For the above mentioned reasons, mission proposed to Team Rubicon must undergo careful  scrutiny  to ensure that resources and time are not be wasted and that by deploying TR will be specifically able to bridge a gap in critical care. Personal influences for deploying to specific regions or to aid certain populations must no carefully weighed against numerous other factors prior to acceptance.

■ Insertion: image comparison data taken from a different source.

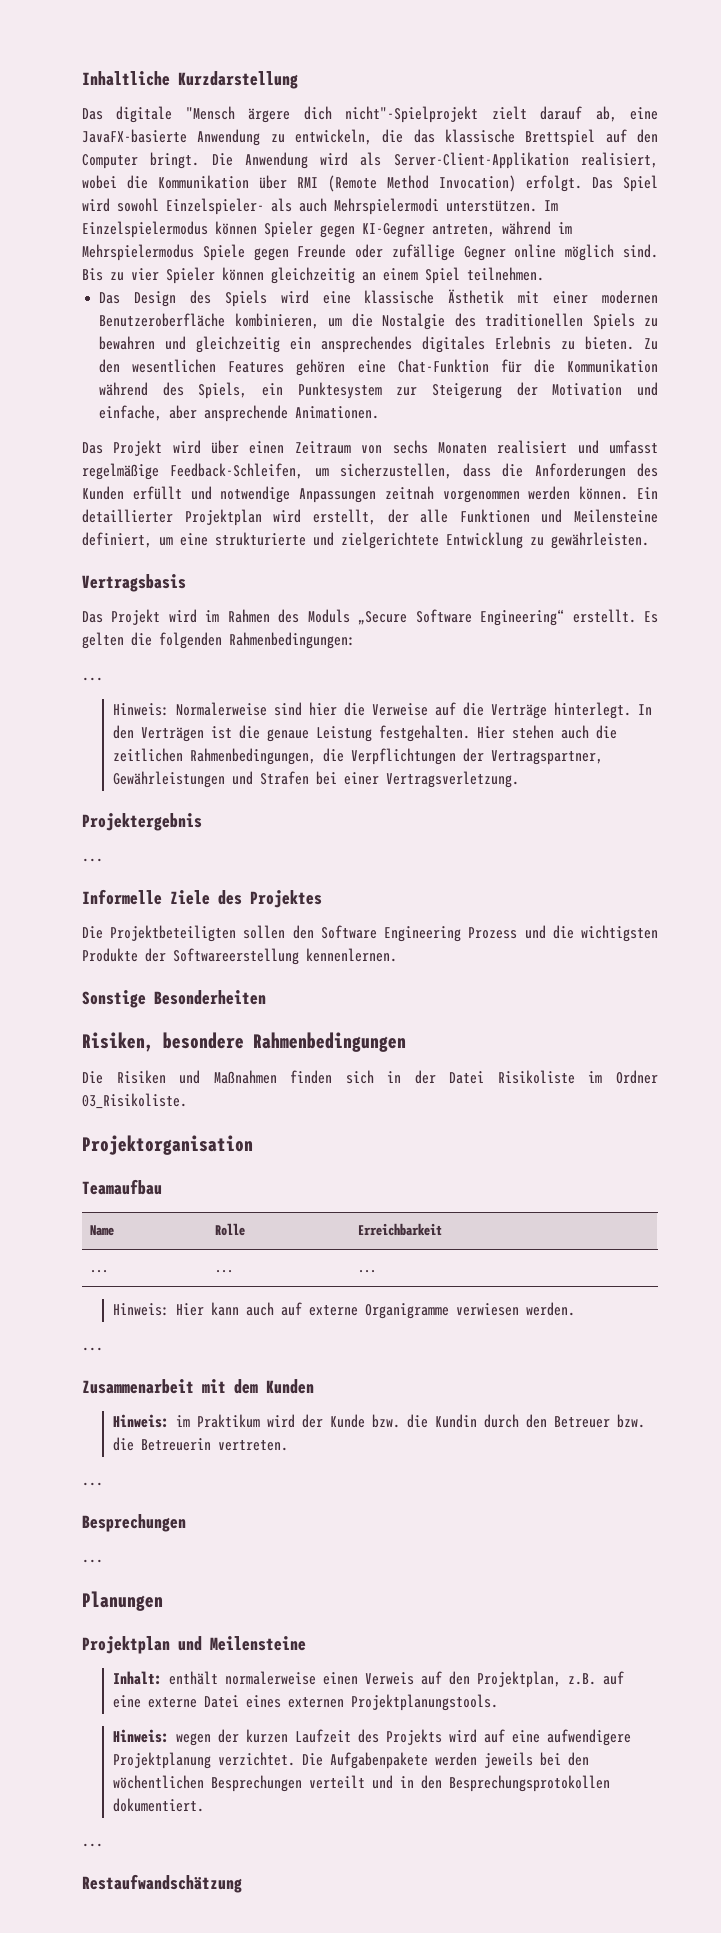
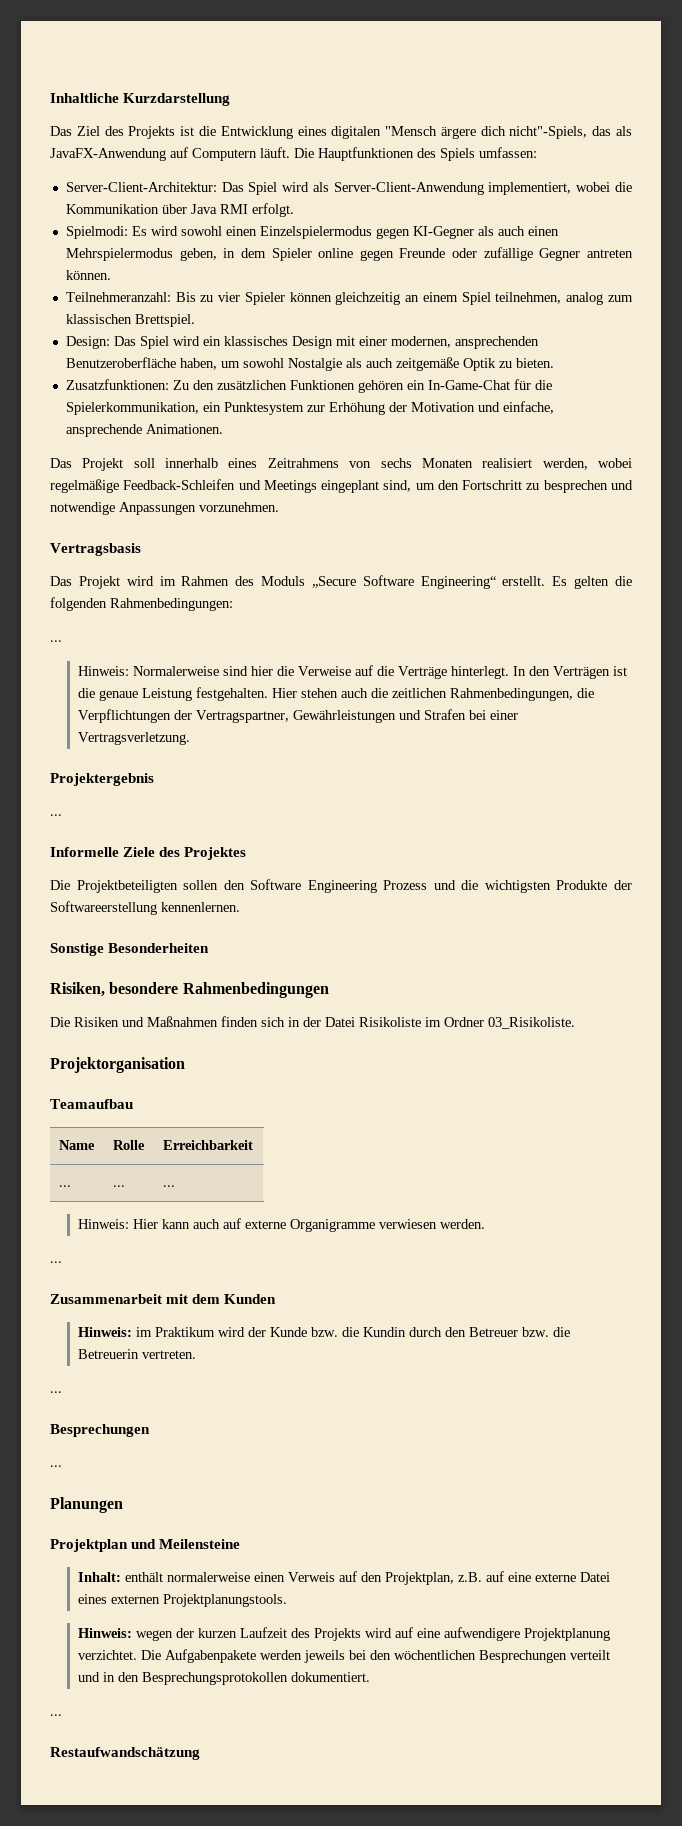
- Das digitale "Mensch ärgere dich nicht"-Spielprojekt zielt darauf ab, eine JavaFX-basierte Anwendung zu entwickeln, die das klassische Brettspiel auf den Computer bringt. Die Anwendung wird als Server-Client-Applikation realisiert, wobei die Kommunikation über RMI (Remote Method Invocation) erfolgt. Das Spiel wird sowohl Einzelspieler- als auch Mehrspielermodi unterstützen. Im Einzelspielermodus können Spieler gegen KI-Gegner antreten, während im Mehrspielermodus Spiele gegen Freunde oder zufällige Gegner online möglich sind. Bis zu vier Spieler können gleichzeitig an einem Spiel teilnehmen.
- Das Design des Spiels wird eine klassische Ästhetik mit einer modernen Benutzeroberfläche kombinieren, um die Nostalgie des traditionellen Spiels zu bewahren und gleichzeitig ein ansprechendes digitales Erlebnis zu bieten. Zu den wesentlichen Features gehören eine Chat-Funktion für die Kommunikation während des Spiels, ein Punktesystem zur Steigerung der Motivation und einfache, aber ansprechende Animationen.
+ Das Ziel des Projekts ist die Entwicklung eines digitalen "Mensch ärgere dich nicht"-Spiels, das als JavaFX-Anwendung auf Computern läuft. Die Hauptfunktionen des Spiels umfassen:
+ Server-Client-Architektur: Das Spiel wird als Server-Client-Anwendung implementiert, wobei die Kommunikation über Java RMI erfolgt.
+ Spielmodi: Es wird sowohl einen Einzelspielermodus gegen KI-Gegner als auch einen Mehrspielermodus geben, in dem Spieler online gegen Freunde oder zufällige Gegner antreten können.
+ Teilnehmeranzahl: Bis zu vier Spieler können gleichzeitig an einem Spiel teilnehmen, analog zum klassischen Brettspiel.
+ Design: Das Spiel wird ein klassisches Design mit einer modernen, ansprechenden Benutzeroberfläche haben, um sowohl Nostalgie als auch zeitgemäße Optik zu bieten.
+ Zusatzfunktionen: Zu den zusätzlichen Funktionen gehören ein In-Game-Chat für die Spielerkommunikation, ein Punktesystem zur Erhöhung der Motivation und einfache, ansprechende Animationen.
- Das Projekt wird über einen Zeitraum von sechs Monaten realisiert und umfasst regelmäßige Feedback-Schleifen, um sicherzustellen, dass die Anforderungen des Kunden erfüllt und notwendige Anpassungen zeitnah vorgenommen werden können. Ein detaillierter Projektplan wird erstellt, der alle Funktionen und Meilensteine definiert, um eine strukturierte und zielgerichtete Entwicklung zu gewährleisten.
+ Das Projekt soll innerhalb eines Zeitrahmens von sechs Monaten realisiert werden, wobei regelmäßige Feedback-Schleifen und Meetings eingeplant sind, um den Fortschritt zu besprechen und notwendige Anpassungen vorzunehmen.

The majority of the external communications relating to the mission were posted long after the mission’s completion. It was decided that since the mission was not of emergent nature, the need to keep social media posts at real time would not be necessary. Also, due to the mission’s close proximity to another TR mission, Thai-Burma II, media relating to Mozambique could wait until the mission’s completion. The timeliness of producing that media was another issue. The lack of a dedicated photojournalist/media volunteer on the mission meant that these duties would have to fall on that of the team leader. Having deployed for TR in two back to back missions, the volunteer had underestimated the amount of work that would go into the development of the operational write-ups and narrative reflections. Combining that with his professional workload, which due to the consecutive deployments was nearly two months, the media for the Mozambique mission was delinquent in its’ delivery.